Weak situational awareness, in part, means that key defense IT systems remain exposed to remote sabotage. "The potential for sabotage and destruction is now possible and something we must treat very seriously," Alexander said in a speech Thursday at the Center for Strategic and International Studies, a public policy research institute.
At the CSIS, Alexander also defended the NSA's protection of civil liberties and privacy, saying that transparency - albeit done in secrecy - will safeguard citizens' rights.
With 7 million machines linked by 15,000 networks, unauthorized users probe Department of Defense systems 250,000 times an hour, that's more than 6 million times a day, Alexander said. Knowing who's behind these probes occurs after the fact. "Often times, our situational awareness is, indeed, forensics, which means that something has happened ... policing up after the fact versus mitigating it in real time. So the requirement, from my perspective: We need real-time situational awareness in our networks, to see where something bad is happening and to take action there at that time."
Alexander said the military lacks a common operating picture of its networks. "We need to get there," he sad. "We need to build that."
In his remarks, the general praised the "superb people" at the newly formed cyber command and NSA in tackling that and other cybersecurity demands, but said the greatest challenge facing military cyber defenders will be recruiting, training and retaining a cadre of cyber experts to ensure the military can operate effectively in cyberspace for the long term. Other challenges he outlined, as identified in a recent quadrennial defense review, are developing a comprehensive DoD approach to cyber operations, centralizing cyber operations command and enhancing partnerships with other agencies in government and the private sector that supports military operations.

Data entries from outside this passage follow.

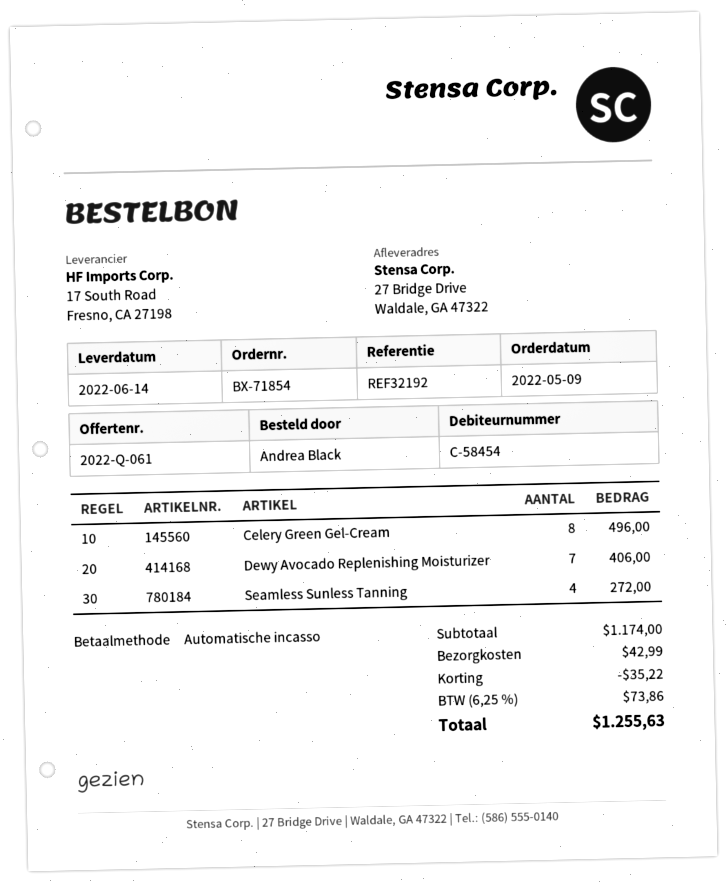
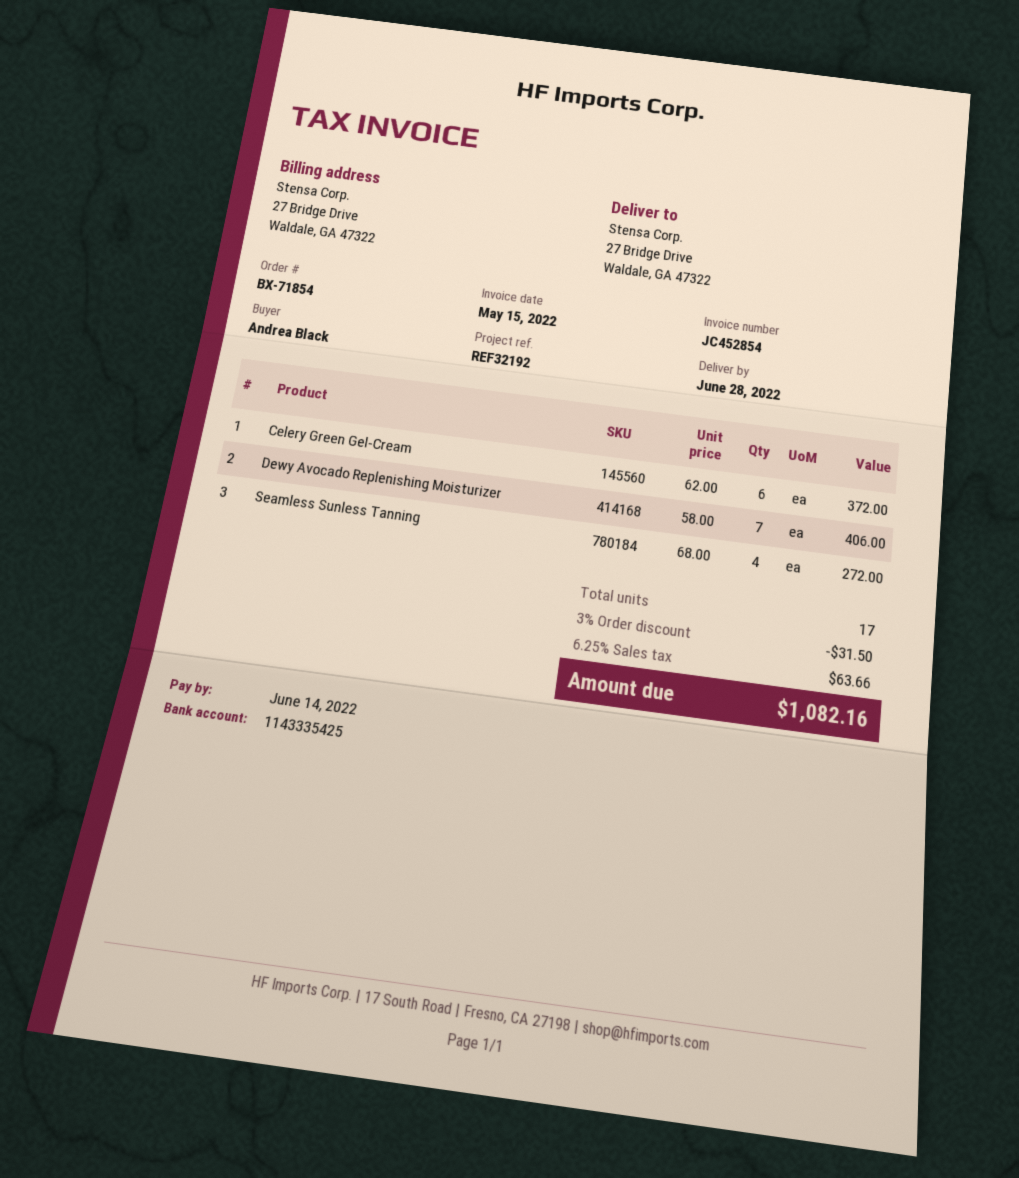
delivery date: 2022-06-14 -> 2022-06-28
Celery Green Gel-Cream: 8 for 496.00 -> 6 for 372.00
discount: 35.22 -> 31.50
shipping: 42.99 -> none
tax: 6.25% = 73.86 -> 6.25% = 63.66
total: 1255.63 -> 1082.16

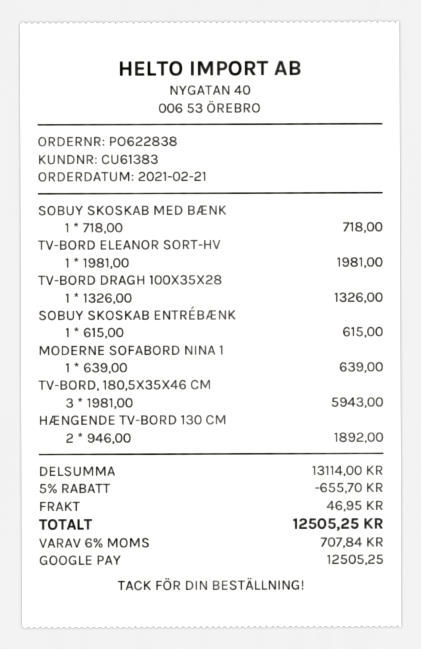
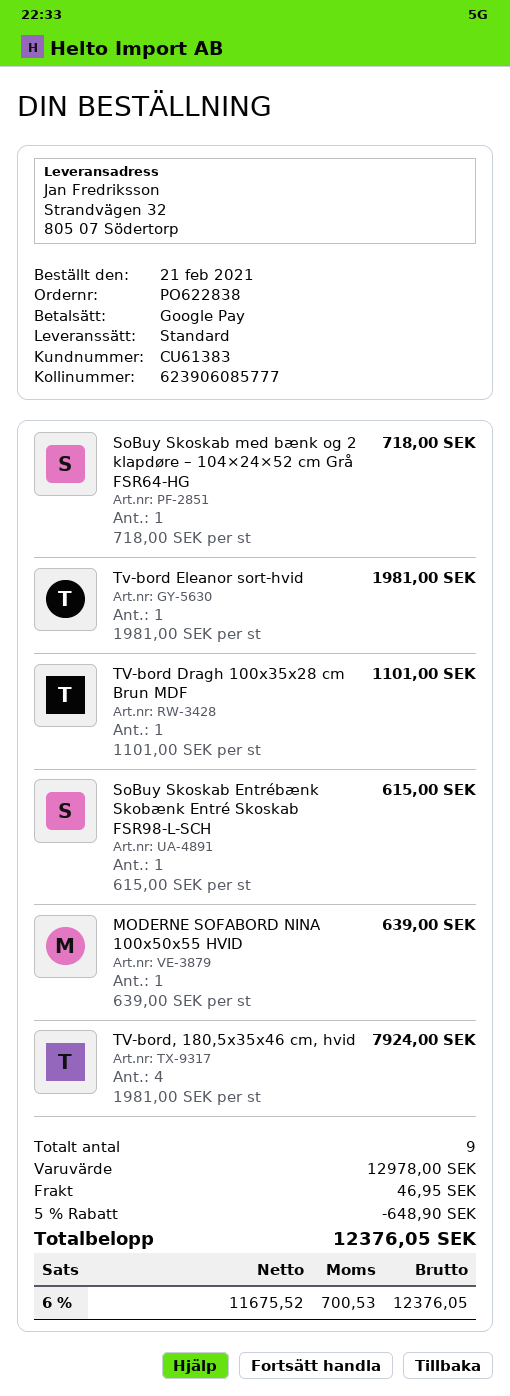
TV-BORD DRAGH 100X35X28: 1 x 1326.00 = 1326.00 -> 1 x 1101.00 = 1101.00
TV-BORD, 180,5X35X46 CM: 3 x 1981.00 = 5943.00 -> 4 x 1981.00 = 7924.00
HÆNGENDE TV-BORD 130 CM: 2 x 946.00 = 1892.00 -> none
subtotal: 13114.00 -> 12978.00
discount: 5% = 655.70 -> 5% = 648.90
tax: 6% = 707.84 -> 6% = 700.53
total: 12505.25 -> 12376.05

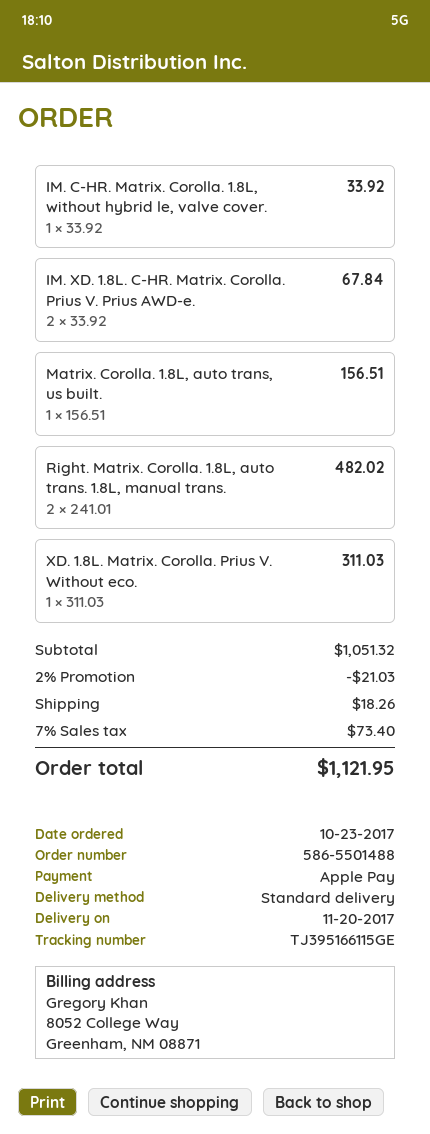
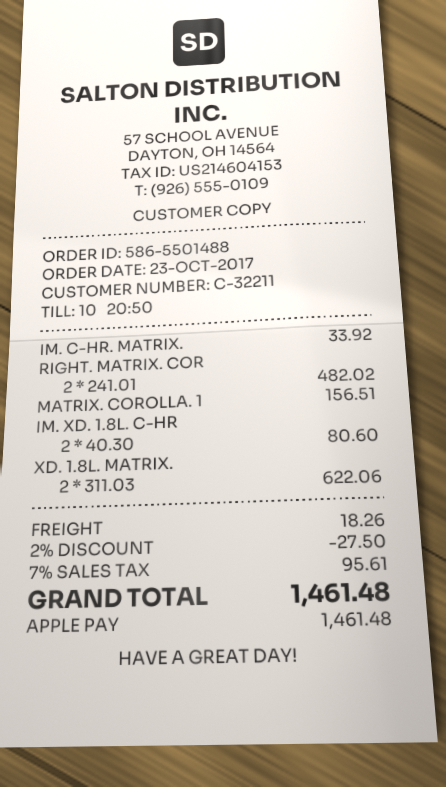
IM. XD. 1.8L. C-HR. Matrix. Corolla. Prius V. Prius AWD-e.: 2 x 33.92 = 67.84 -> 2 x 40.30 = 80.60
XD. 1.8L. Matrix. Corolla. Prius V. Without eco.: 1 x 311.03 = 311.03 -> 2 x 311.03 = 622.06
discount: 2% = 21.03 -> 2% = 27.50
tax: 7% = 73.40 -> 7% = 95.61
total: 1121.95 -> 1461.48

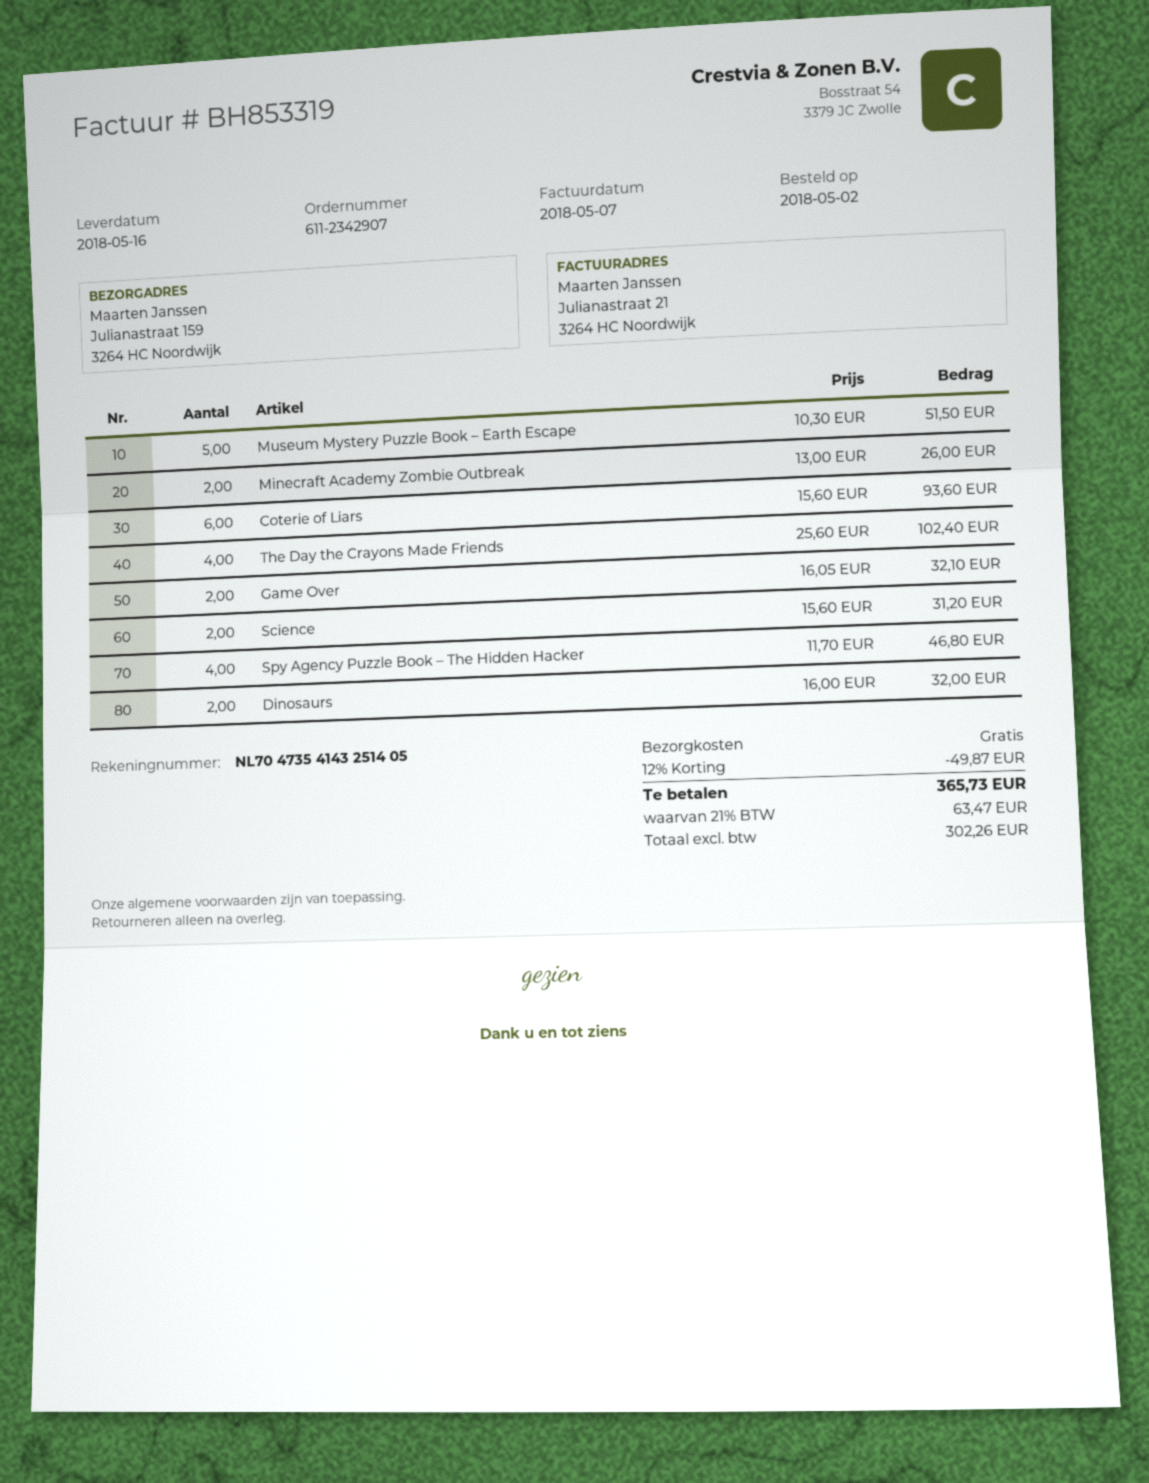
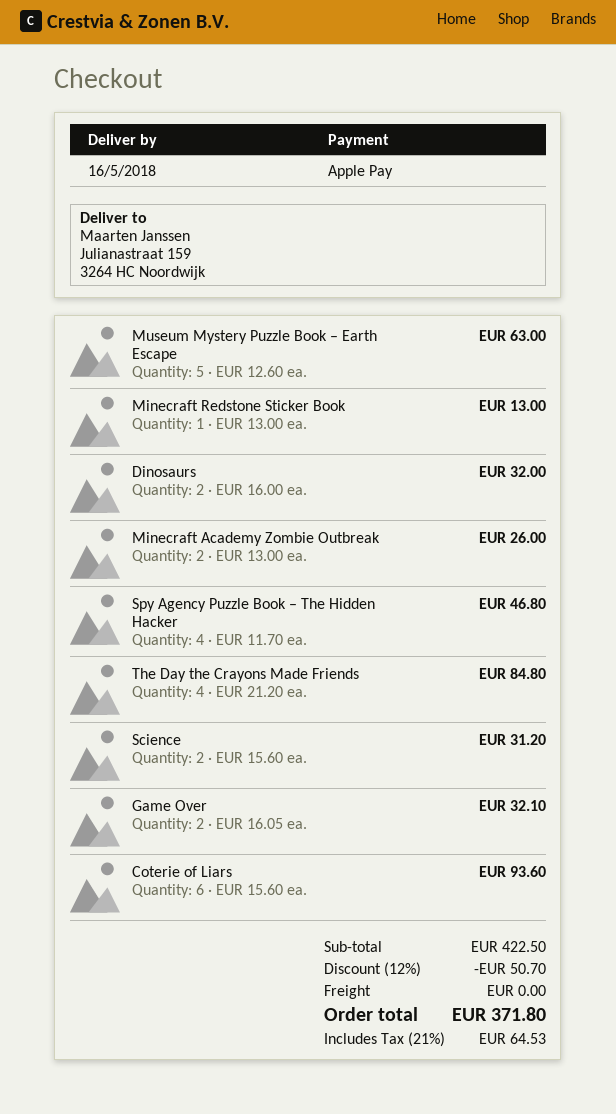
Museum Mystery Puzzle Book – Earth Escape: 5 x 10.30 = 51.50 -> 5 x 12.60 = 63.00
The Day the Crayons Made Friends: 4 x 25.60 = 102.40 -> 4 x 21.20 = 84.80
Minecraft Redstone Sticker Book: none -> 1 x 13.00 = 13.00
discount: 12% = 49.87 -> 12% = 50.70
tax: 21% = 63.47 -> 21% = 64.53
total: 365.73 -> 371.80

Indeed, he said, defending private networks linked with the military's systems is among the cyber command's responsibilities. "The military's networks are not neatly bounded by those ending in the .mil," he said. "We rely on private-sector networks and capabilities, hence ensuring that those partners and allies' networks are secured is a key concern because the flow of information crossing these networks is significant and sensitive. Our adversaries will find our weakest link and exploit it, whether it is public or privately owned and operated."
Alexander spent several minutes of his presentation defending charges that the NSA is insensitive to the privacy rights and civil liberties of Americans. During the Bush administration, in the battle against Islamic terrorist, the NSA conducted wiretaps of American citizens without gaining warrants. Alexander said the situation today is different, as the agency works with Congress and the courts.
"If you take 9/11, a tragic event for our country, the question is, how do we ensure that we don't have another terrorist attack and we don't give up our civil liberties and privacy?" he asked.
Obviously, Alexander said, the NSA cannot publicly disclose much of what it does to protect the nation and its IT infrastructure, otherwise our enemies would know how to subvert our systems. The way to avoid mistakes of the past is for the NSA to be transparent, he said, not necessarily publicly, but to Congress and the courts.
"The way to do this in the future: transparency at the classified level between Congress, the court and the administration on what we're doing so that all three agree 100 percent that this is the right way," Alexander said. "We spend a lot of time with the court, with Congress and the administration, with the oversight committees, to ensure they know what we're doing, why are we doing it, and debate it there in a classified setting, and then with the court, go forward with the court and say what we're trying to do."